С пригорка, обернувшись, видит Жегулев то вечное зарево, которое по ночам уже стоит над всеми городами земли. Он останавливается я долго смотрит: внимательно и строго. И с тою серьезностью и простотою в обряде, которой научился у простых людей, Жегулев становится на колена и земно кланяется далекому.
19. Смерть Жегулёва
Завтра поплывут по небу синие холодные тучи, и между ними и землею станет так темно, как в сумерки; завтра придет с севера жестокий ветер и размечет лист с деревьев, окаменит землю, обесцветит ее, как серую глину, все краски выжмет и убьет холодом. Согнувшись зябко, подставят ветру спину, и к югу обернут помертвелое лицо свое и человек, и ломкие стебли засохших трав, и вершины дерев, и мертвые в лугах поблекшие цветы. Согнется в линию бега все, что может согнуться, и затреплются по ветру конские гривы, концы одежд, разорванные на клочья столбики обесцвеченного дыма из низеньких и закоптелых труб. Уныло и длительно заскрипят стволы и ветви дерев, и на открытой опушке тоскливо зашуршит сгорающий, свернувшийся дубовый лист — до новой весны всю долгую зиму он будет цепляться за ненужную жизнь, крепиться безнадежно и не падать. Закружатся в темной высоте гонимые ветром редкие хлопья снега и все мимо будут лететь, не опускаясь на землю, — а уже забелели каменные следы колес, и в каждой ямочке, за каждым бугорком и столбиком сбираются сухие, легкие как пух снежинки.

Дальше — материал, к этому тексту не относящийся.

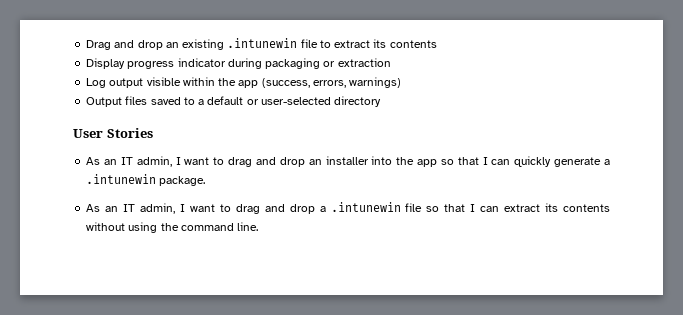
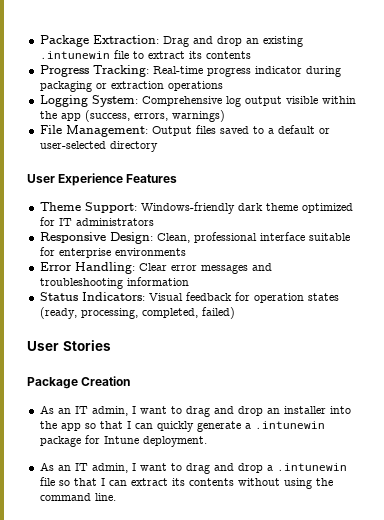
- Drag and drop an existing .intunewin file to extract its contents
+ Package Extraction: Drag and drop an existing .intunewin file to extract its contents
- Display progress indicator during packaging or extraction
- Log output visible within the app (success, errors, warnings)
+ Progress Tracking: Real-time progress indicator during packaging or extraction operations
+ Logging System: Comprehensive log output visible within the app (success, errors, warnings)
- Output files saved to a default or user-selected directory
+ File Management: Output files saved to a default or user-selected directory
+ User Experience Features
+ Theme Support: Windows-friendly dark theme optimized for IT administrators
+ Responsive Design: Clean, professional interface suitable for enterprise environments
+ Error Handling: Clear error messages and troubleshooting information
+ Status Indicators: Visual feedback for operation states (ready, processing, completed, failed)
+ Package Creation
- As an IT admin, I want to drag and drop an installer into the app so that I can quickly generate a .intunewin package.
+ As an IT admin, I want to drag and drop an installer into the app so that I can quickly generate a .intunewin package for Intune deployment.

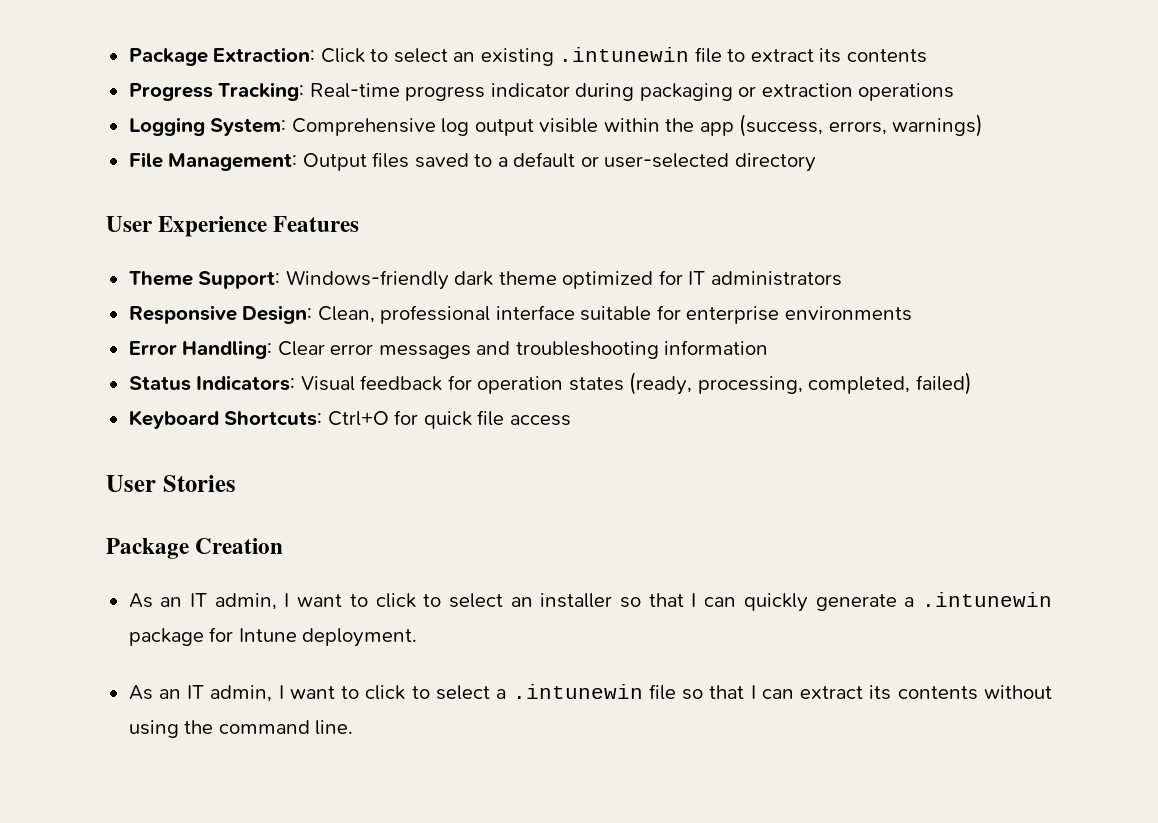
- Package Extraction: Drag and drop an existing .intunewin file to extract its contents
+ Package Extraction: Click to select an existing .intunewin file to extract its contents
+ Keyboard Shortcuts: Ctrl+O for quick file access
- As an IT admin, I want to drag and drop an installer into the app so that I can quickly generate a .intunewin package for Intune deployment.
+ As an IT admin, I want to click to select an installer so that I can quickly generate a .intunewin package for Intune deployment.
- As an IT admin, I want to drag and drop a .intunewin file so that I can extract its contents without using the command line.
+ As an IT admin, I want to click to select a .intunewin file so that I can extract its contents without using the command line.

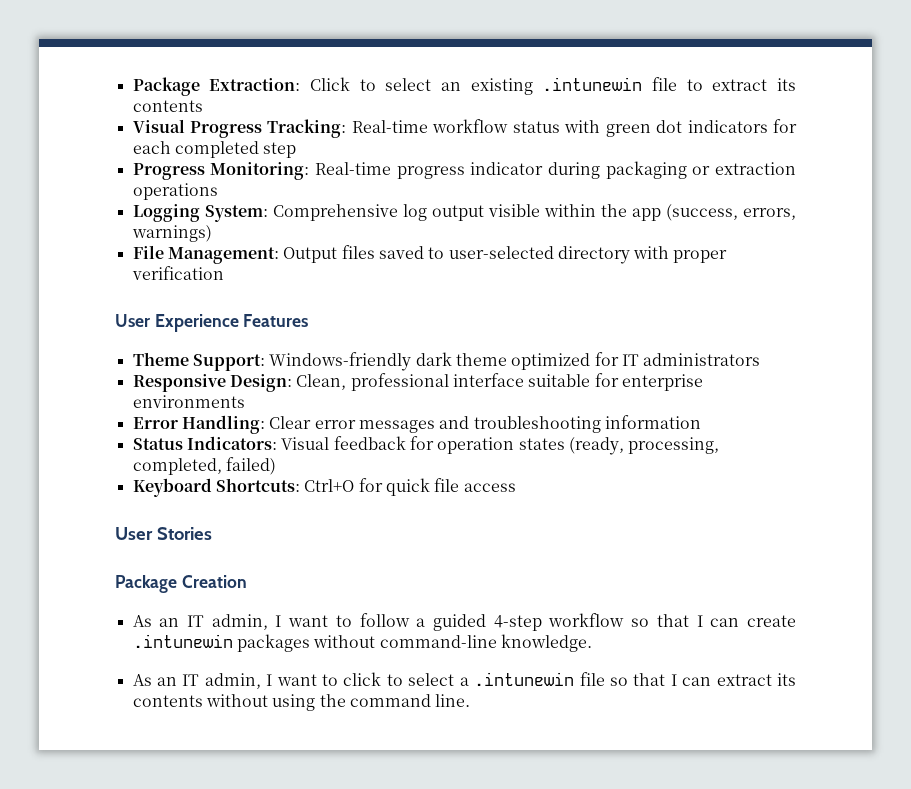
- Progress Tracking: Real-time progress indicator during packaging or extraction operations
+ Visual Progress Tracking: Real-time workflow status with green dot indicators for each completed step
+ Progress Monitoring: Real-time progress indicator during packaging or extraction operations
- File Management: Output files saved to a default or user-selected directory
+ File Management: Output files saved to user-selected directory with proper verification
- As an IT admin, I want to click to select an installer so that I can quickly generate a .intunewin package for Intune deployment.
+ As an IT admin, I want to follow a guided 4-step workflow so that I can create .intunewin packages without command-line knowledge.

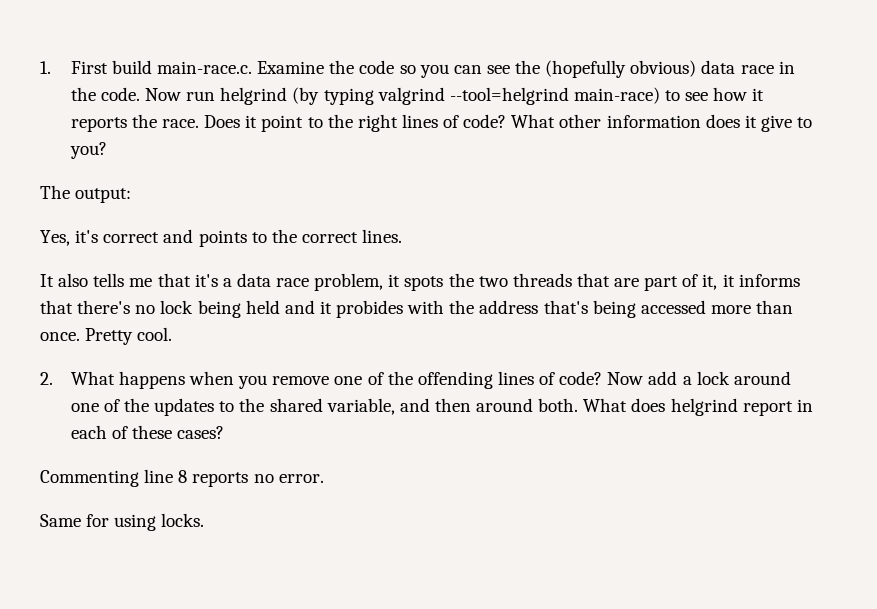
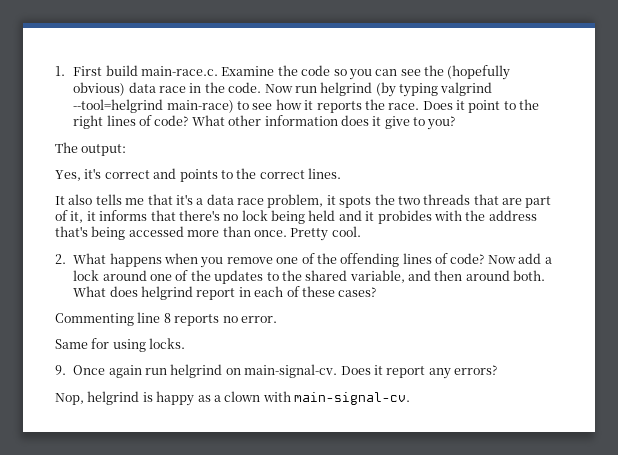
+ 9. Once again run helgrind on main-signal-cv. Does it report any errors?
+ Nop, helgrind is happy as a clown with main-signal-cv.

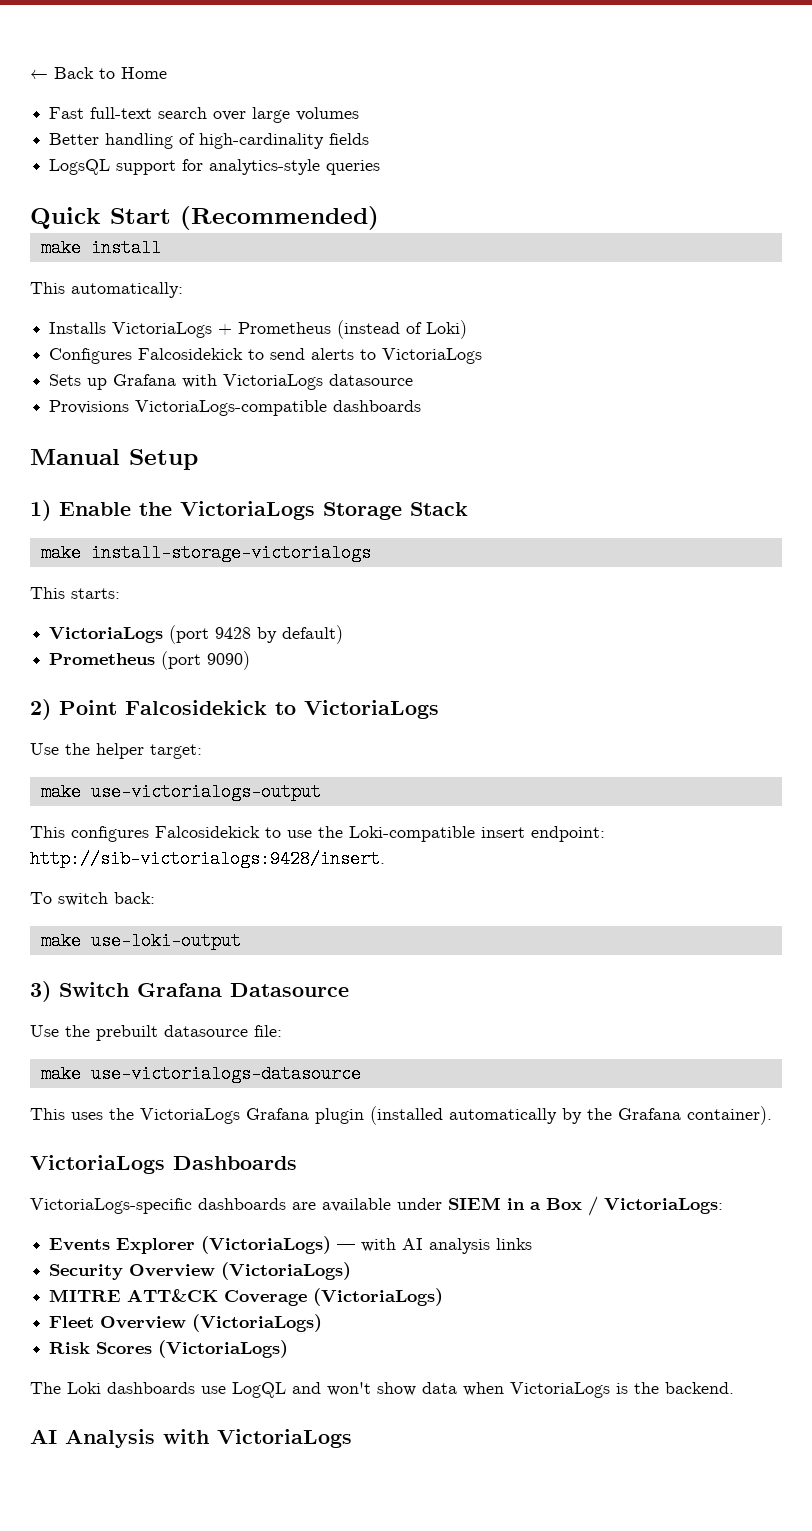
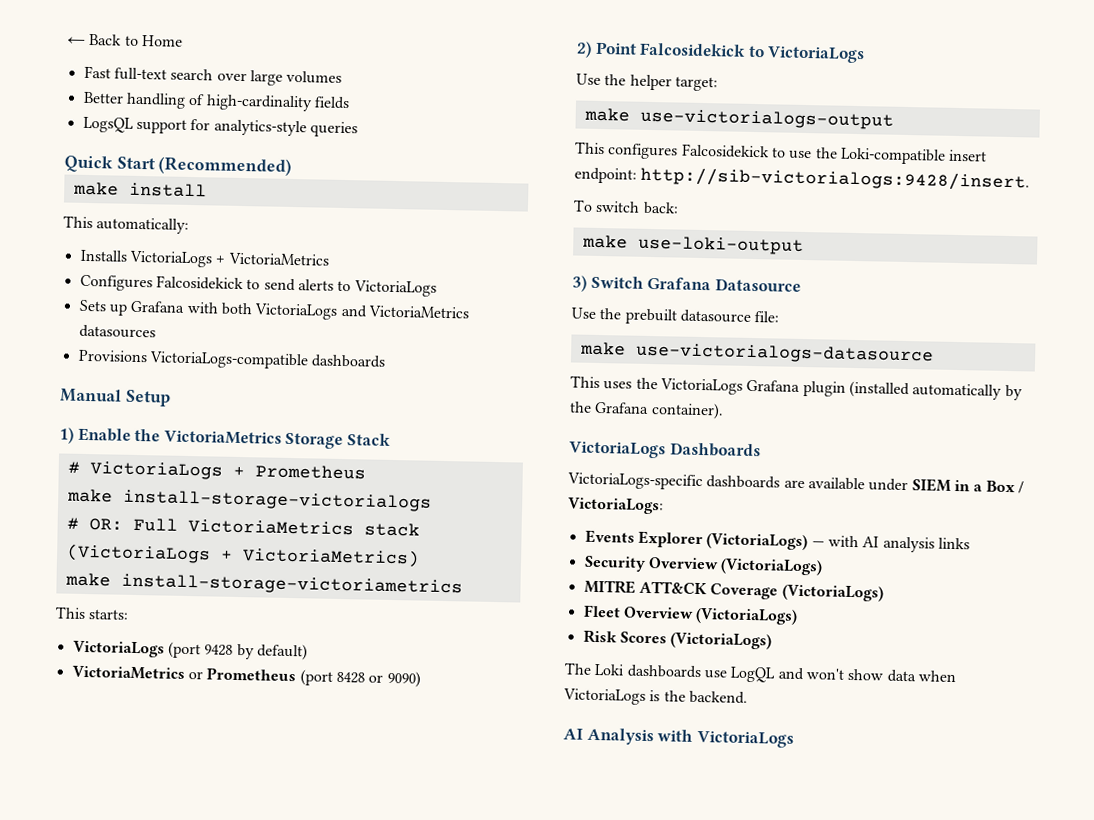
- Installs VictoriaLogs + Prometheus (instead of Loki)
+ Installs VictoriaLogs + VictoriaMetrics
- Sets up Grafana with VictoriaLogs datasource
+ Sets up Grafana with both VictoriaLogs and VictoriaMetrics datasources
- 1) Enable the VictoriaLogs Storage Stack
+ 1) Enable the VictoriaMetrics Storage Stack
+ # VictoriaLogs + Prometheus
  make install-storage-victorialogs
+ # OR: Full VictoriaMetrics stack (VictoriaLogs + VictoriaMetrics)
+ make install-storage-victoriametrics
- Prometheus (port 9090)
+ VictoriaMetrics or Prometheus (port 8428 or 9090)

Но сегодня в высоком лесу, как в храме среди золотых иконостасов и бесчисленных престолов, — тихо, бестрепетно и величаво. Колонками высятся старые стволы, и сам из себя светится прозрачный лист: на топкое зеленое стекло лампадок похожи нижние листья лапчатого резного клена, а верх весь в жидком золоте и багреце. Стекает золото на землю, и у подножья больших дерев круглится лучистый нимб, а маленькие деревца и кустики, как дети лесные, уж отряхнулись наполовину от тяжелого золота и подтягивают тоненько. Как под высокими гулкими сводами звонок шаг идущего, а голос свеж и крепок; отрывист и четок каждый стук, случайный лязг железа, певучий посвист то ли человека, то ли запоздалой птицы — и чудится, будто полон прозрачный воздух реющих на крыльях, лишь до времени притаившихся звуков.